Procedural Level Generation for Sokoban via Deep Learning: An Experimental Study
preprintposted on 27.09.2021, 15:50 by Yahia ZakariaYahia Zakaria, Mayada Hadhoud, Magda Fayek
Deep learning for procedural level generation has been explored in many recent works, however, experimental comparisons with previous works are either nonexistent or limited to the works they extend upon. This paper’s goal is to conduct an experimental study on four recent deep learning procedural level generation methods for Sokoban (size = 7 × 7) to explore their strengths and weaknesses and provide insights for possible research directions. The methods will be bootstrapping conditional generative models, controllable & uncontrollable procedural content generation via reinforcement learning (PCGRL) and generative playing networks.

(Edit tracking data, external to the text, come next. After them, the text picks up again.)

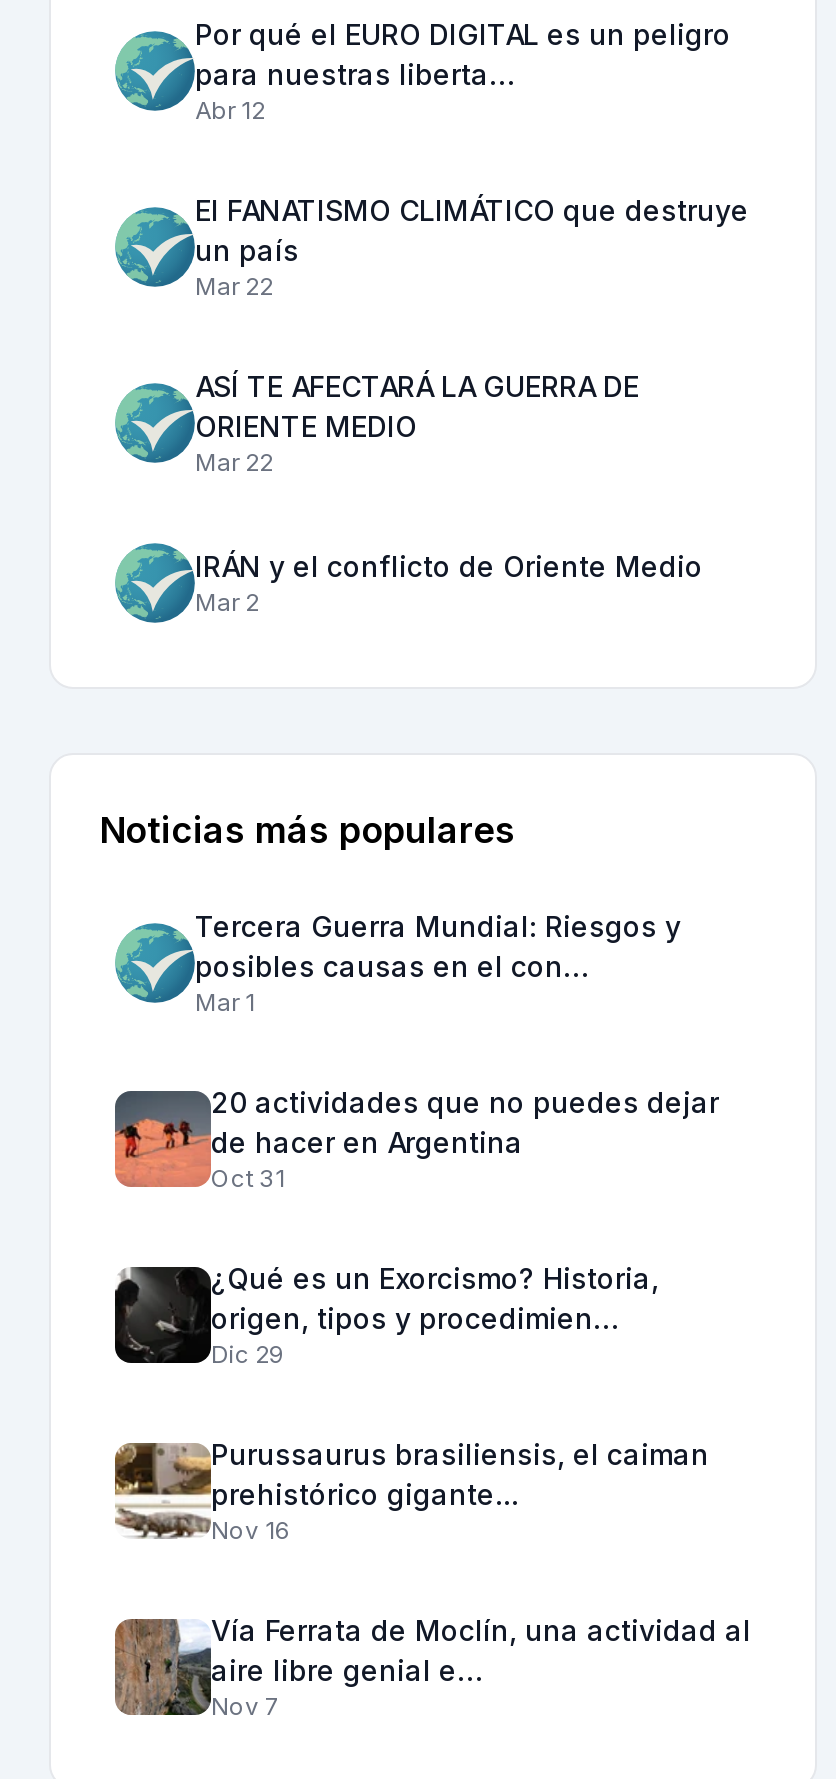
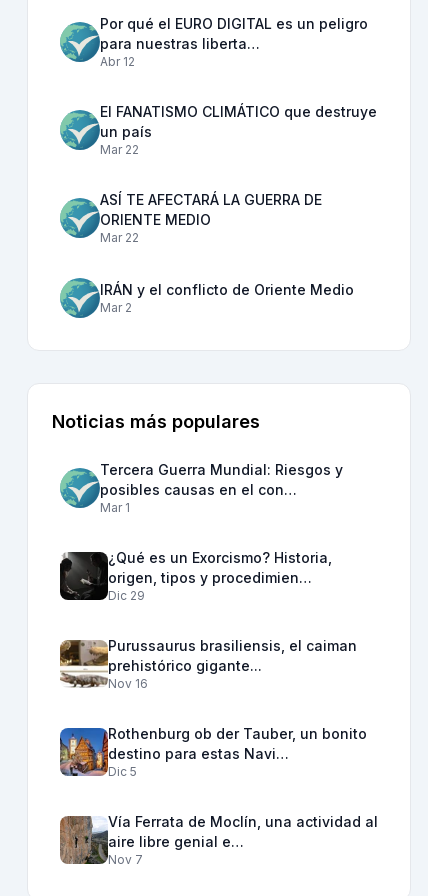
- [image]
- 20 actividades que no puedes dejar
- de hacer en Argentina
- Oct 31

moved up: [image] | ¿Qué es un Exorcismo? Historia, | origen, tipos y procedimien… | Dic 29 | Purussaurus brasiliensis, el caiman | prehistórico gigante... | Nov 16

+ [image]
+ Rothenburg ob der Tauber, un bonito
+ destino para estas Navi…
+ Dic 5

We will propose some modifications to either adapt the methods to the task or improve their efficiency and performance. For the bootstrapping method, we propose using diversity sampling to improve the solution diversity, auxiliary targets to enhance the models’ quality and Gaussian mixture models to improve the sample quality. The results show that diversity sampling at least doubles the unique plan count in the generated levels. On average, auxiliary targets increases the quality by 24% and sampling conditions from Gaussian mixture models increases the sample quality by 13%. Overall, PCGRL shows superior quality and diversity while generative adversarial networks exhibit the least control confusion when trained with diversity sampling and auxiliary targets.